= Leilua Lino =

Samoan human rights activist

Leilua Lino is a Samoan human rights activist, who works to raise awareness of gender-based violence and violence against children in Samoa, through her own personal experience. She was a finalist in 2018 for the International Children's Peace Prize. In 2019, she was the first recipient of a Commonwealth Innovation for Sustainable Development Award (Peace).

== Biography ==
Lino comes from Asau in Savaii. At the age of nine years old, Lino was raped by her father, who she took to court seven years later, leading to his imprisonment in 2018 for twenty-nine years. In order to support her after the rape, from 2011 she attended Samoa Victim Support Group (SVSG), a non-governmental organisation that offers help and advocacy to survivors. They supported Lino to file her police report against her father. She came into contact with SVSG through her church. Lino is an ambassador for Samoa Victim Support Group (SVSG) and raises awareness about abuse through schools and community programmes. In 2017 she created the first of a number of peace gardens, in order to help young people process trauma.

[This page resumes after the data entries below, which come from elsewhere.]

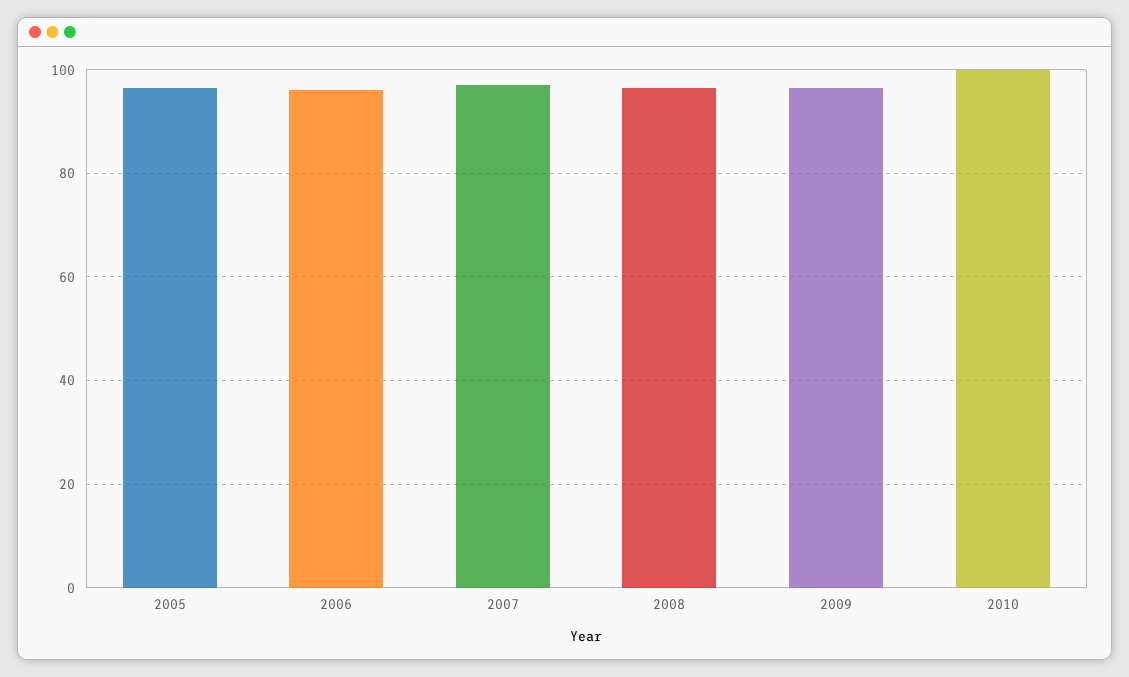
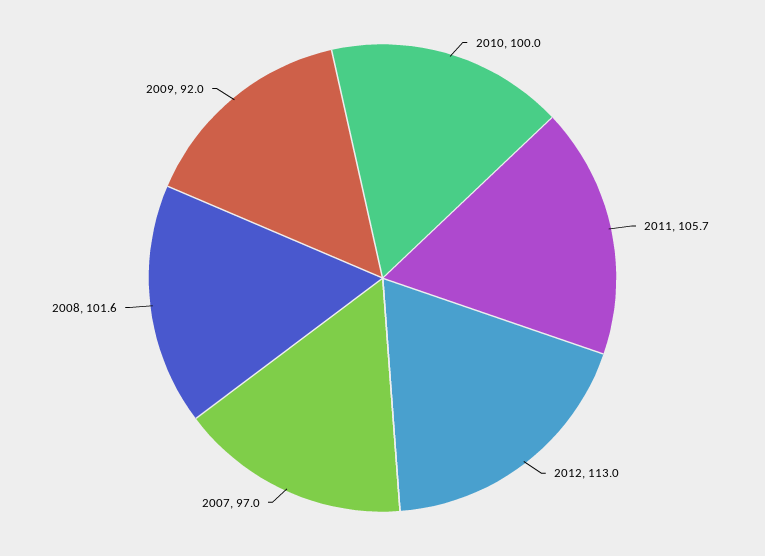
2005: 96 -> none
2006: 96 -> none
2008: 96 -> 101.6
2009: 96 -> 92
2011: none -> 105.7
2012: none -> 113

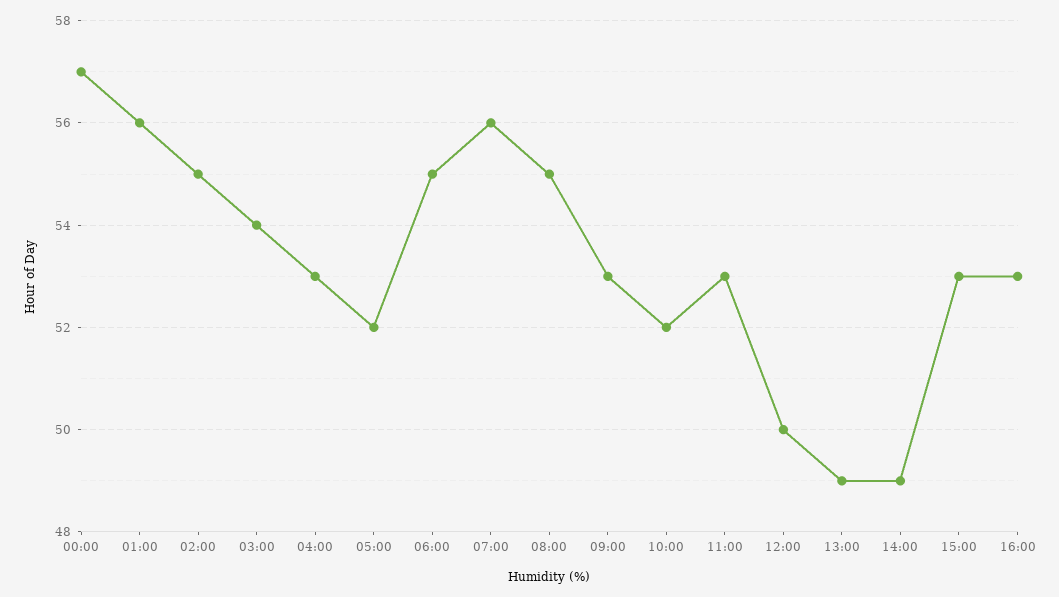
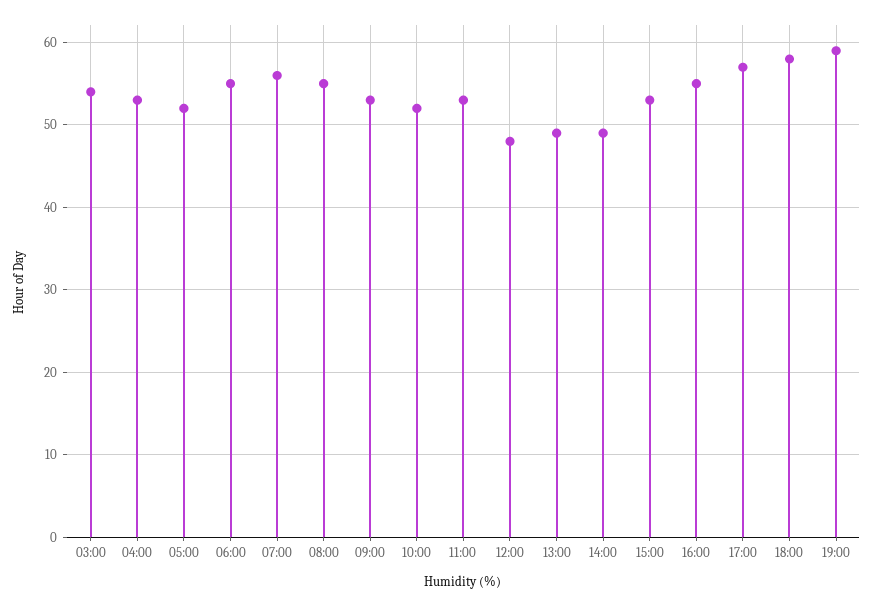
00:00: 57 -> none
01:00: 56 -> none
02:00: 55 -> none
12:00: 50 -> 48
16:00: 53 -> 55
17:00: none -> 57
18:00: none -> 58
19:00: none -> 59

In 2018, she was nominated for and became a finalist in the International Children’s Peace Prize, coordinated by the KidsRights Foundation. She was also nominated by the Samoa Observer as a 'Person of the Year' for 2018. In 2019 she was presented with a Commonwealth Innovation for Sustainable Development Award by Prince Harry. She won in the Peace category. The award recognised her contributions to supporting survivors of child sexual abuse.